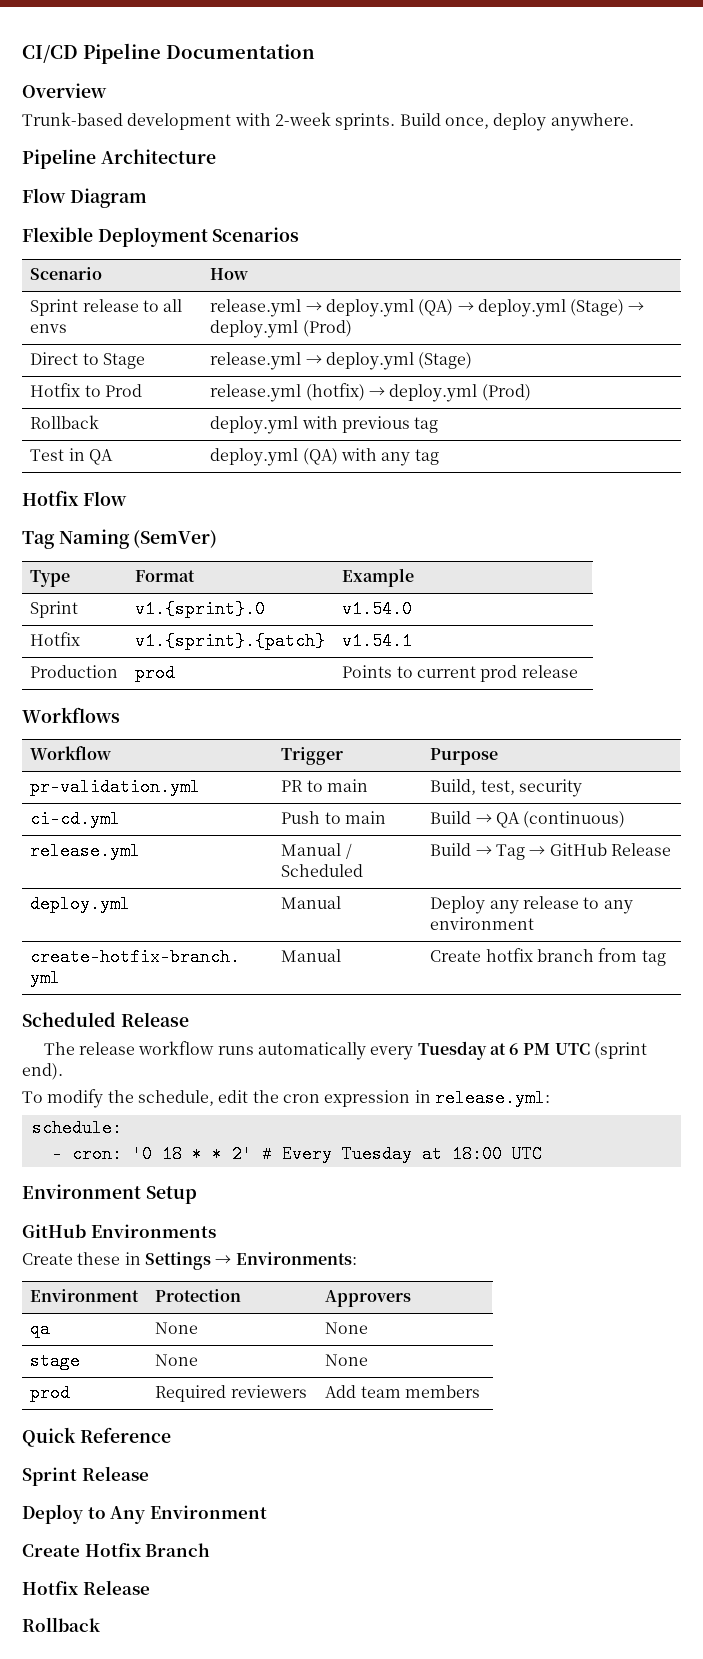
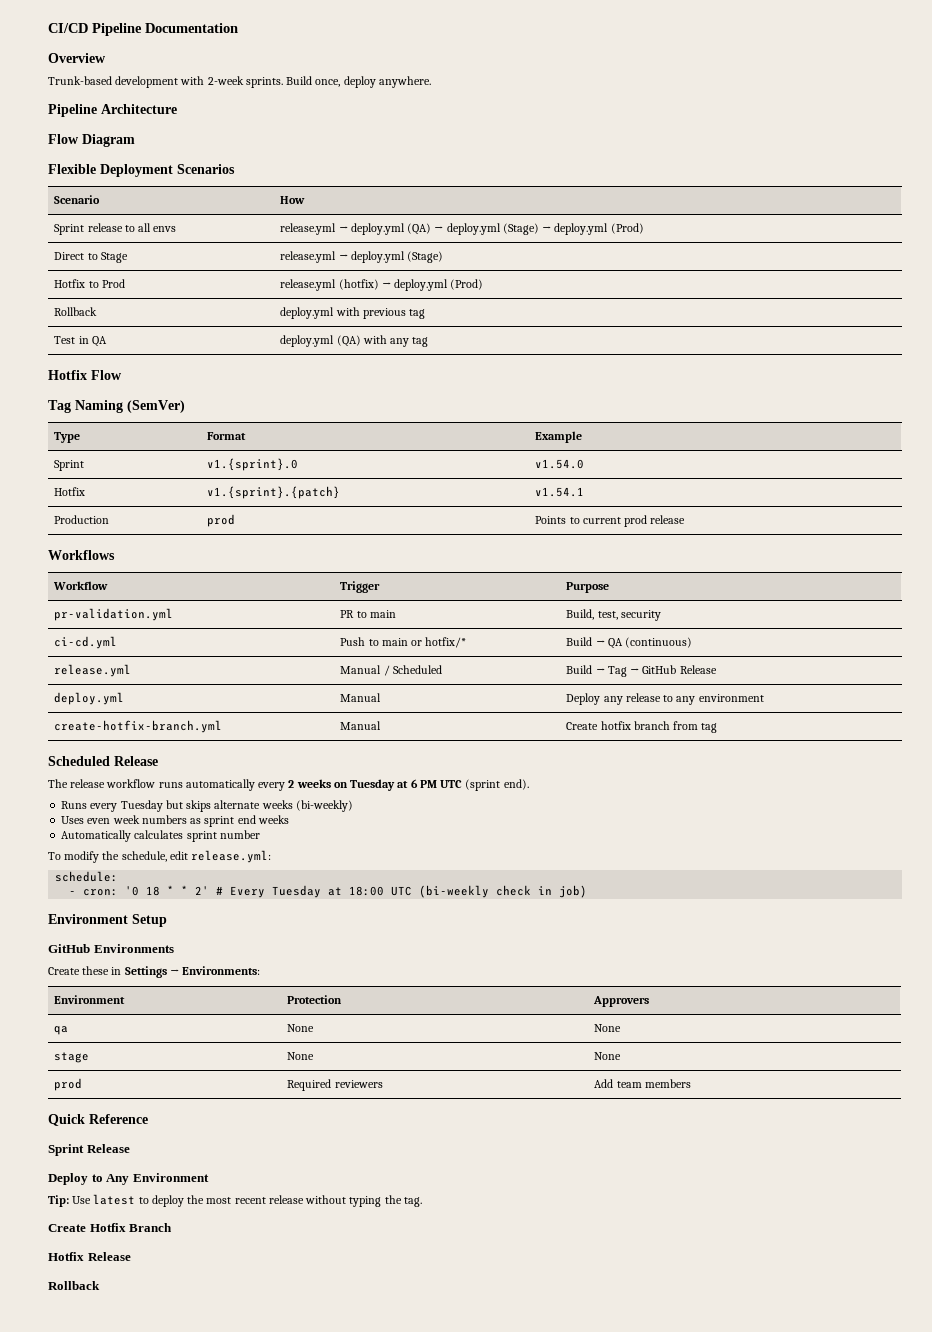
- ci-cd.yml | Push to main | Build → QA (continuous)
+ ci-cd.yml | Push to main or hotfix/* | Build → QA (continuous)
- The release workflow runs automatically every Tuesday at 6 PM UTC (sprint end).
+ The release workflow runs automatically every 2 weeks on Tuesday at 6 PM UTC (sprint end).
+ Runs every Tuesday but skips alternate weeks (bi-weekly)
+ Uses even week numbers as sprint end weeks
+ Automatically calculates sprint number
- To modify the schedule, edit the cron expression in release.yml:
+ To modify the schedule, edit release.yml:
- - cron: '0 18 * * 2' # Every Tuesday at 18:00 UTC
+ - cron: '0 18 * * 2' # Every Tuesday at 18:00 UTC (bi-weekly check in job)
+ Tip: Use latest to deploy the most recent release without typing the tag.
⁂
▶ [Exercise] Where the records above contain a line with "calculates sprint number", repeat that line and each later line through the end, exactly, and nothing more.

▶ [Result below]
+ Automatically calculates sprint number
- To modify the schedule, edit the cron expression in release.yml:
+ To modify the schedule, edit release.yml:
- - cron: '0 18 * * 2' # Every Tuesday at 18:00 UTC
+ - cron: '0 18 * * 2' # Every Tuesday at 18:00 UTC (bi-weekly check in job)
+ Tip: Use latest to deploy the most recent release without typing the tag.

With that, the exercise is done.